No se necesitaba la reencarnación de Al Qaeda en ISIS para certificar las magulladuras en el crédito occidental. El aplastante informe redactado por Sir John Chilcott efectúa un reparto equitativo entre la voracidad de Bush, el seguidismo culpable de Blair y la insistencia de Aznar en convertirse en el monaguillo de la matanza. La invasión se cimentó sobre premisas falsas y se desarrolló sin apoyos legales. El juez inglés se detiene en la cifra de 150.000 muertos.

"La intervención militar en Irak no era el último recurso", concluye Chilcott. Ni los dictadores del planeta ni los adeptos de religiones desalmadas necesitaban este pronunciamiento radical para adivinar que moralmente ya podían mirar a Occidente a los ojos.

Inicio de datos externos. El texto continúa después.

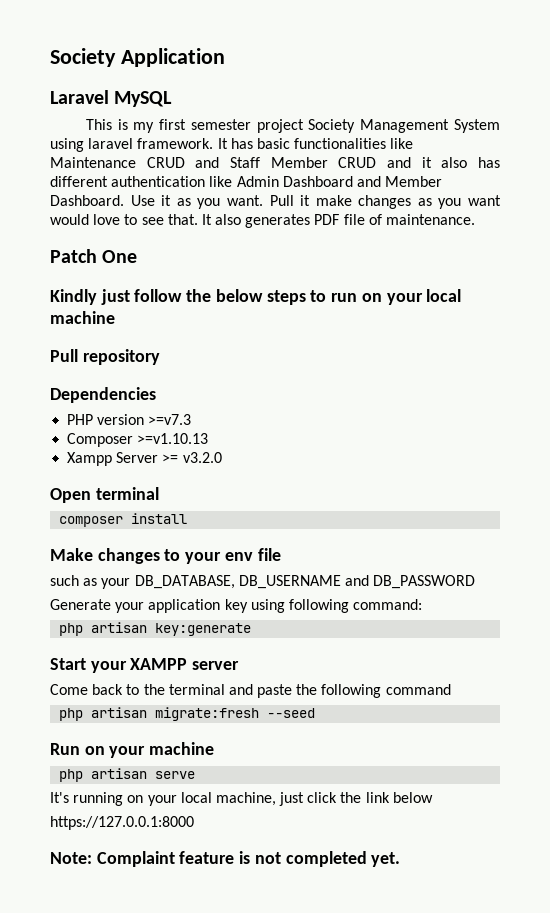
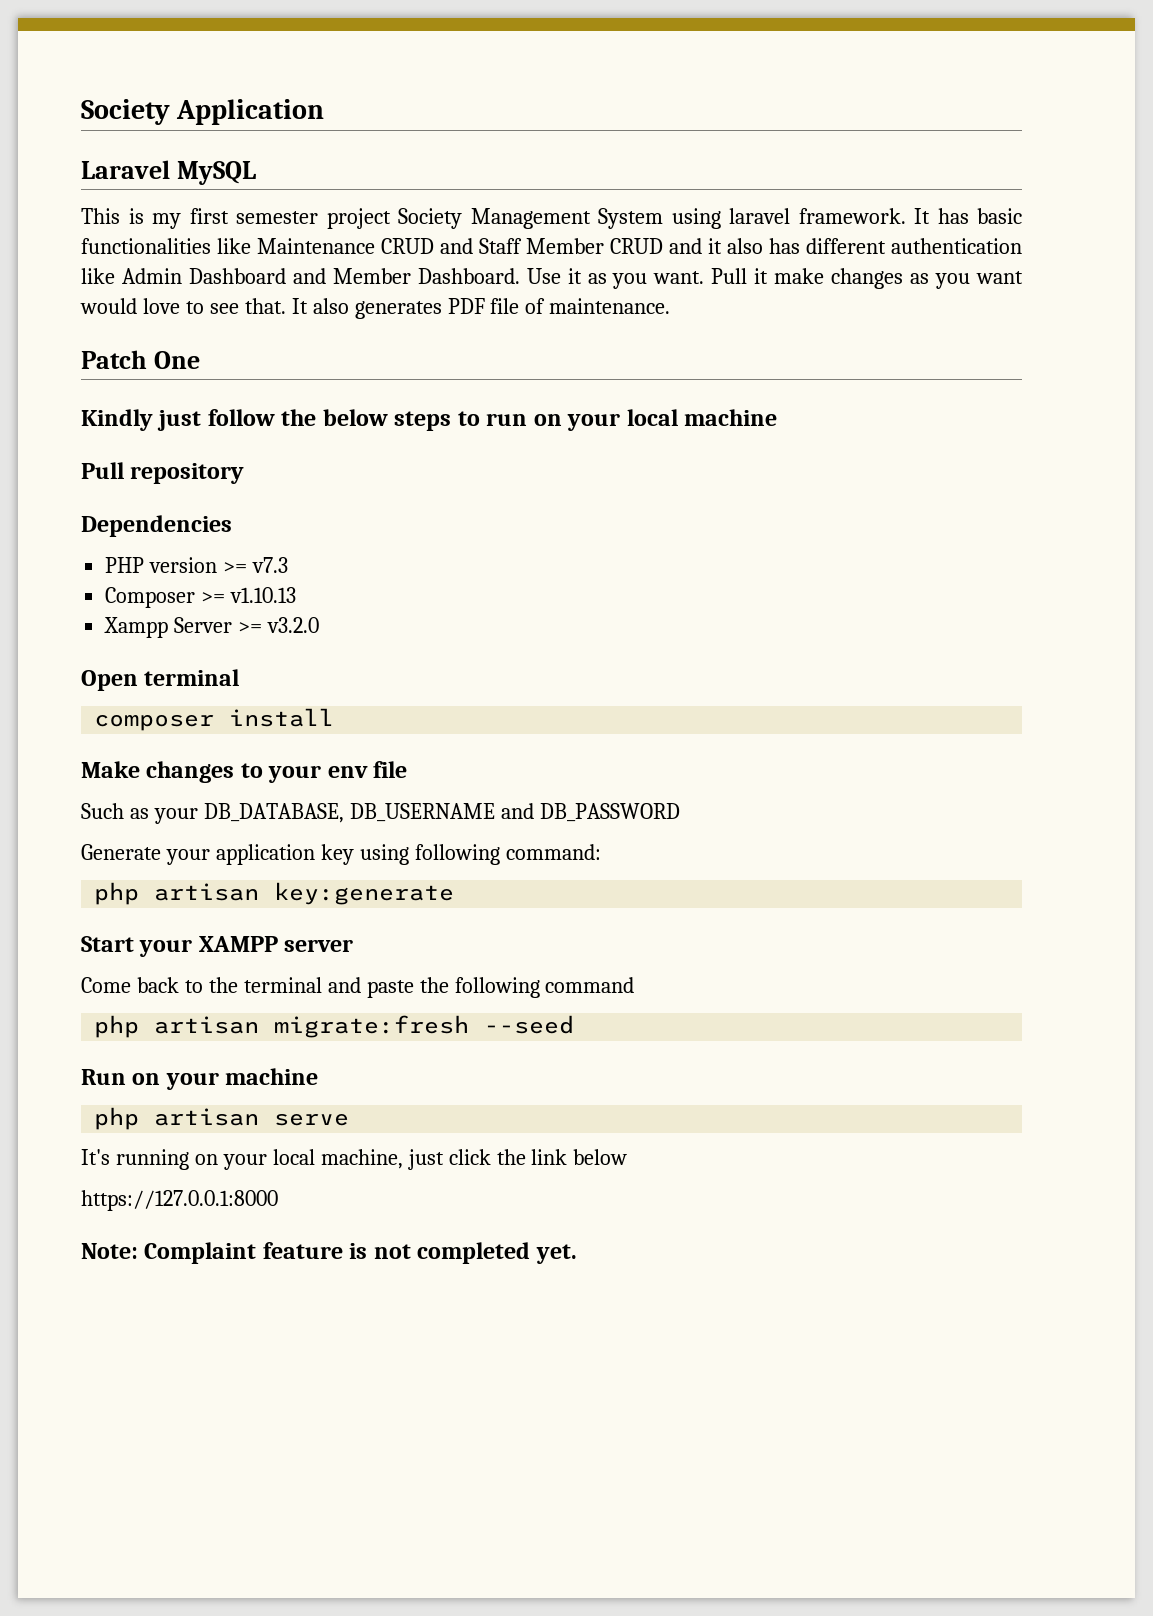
[148,414,192,425] >=v7.3 -> [223,557,289,573] >= v7.3
[137,433,209,444] >=v1.10.13 -> [201,587,297,603] >= v1.10.13
[50,575,79,586] such -> [81,803,124,819] Such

A ras de suelo, des-de la convicción de que ningún análisis racional debe desviar los caprichos de un gobernante con ínfulas conquistadoras. Bush, Blair y Aznar fueron adverti-dos del disparate por sus servicios secretos, en el tercer caso a través de Jorge Dezcallar.

En el momento de su violenta extinción en Irak y aledaños, queda demostrado que la tan cacareada superioridad moral estaba justificada. El bárbaro comportamiento de Occidente en Irak hubiera sido inverosímil décadas atrás, cuando Ronald Reagan definía a Estados Unidos como "una ciudad resplandeciente en la cima de una colina, un faro que guía a los pueblos que aman la libertad".

El resplandor se ha opacado y el faro se oscureció, en el preciso instante en que Bush retomaba el texto reaganiano, tras la afrenta del 11S. Nunca se aclarará si la caída de las Torres sirvió de detonante o de coartada, para malograr siglos de tortuosa civilización. Ahora bien, cuando Joshua Oppenheimer compone su tenebroso documental The act of killing sobre las matanzas de Suharto, los verdugos indonesios supervivientes conjuran cualquier acusación de infamia pronunciando una palabra mágica: "Guantánamo".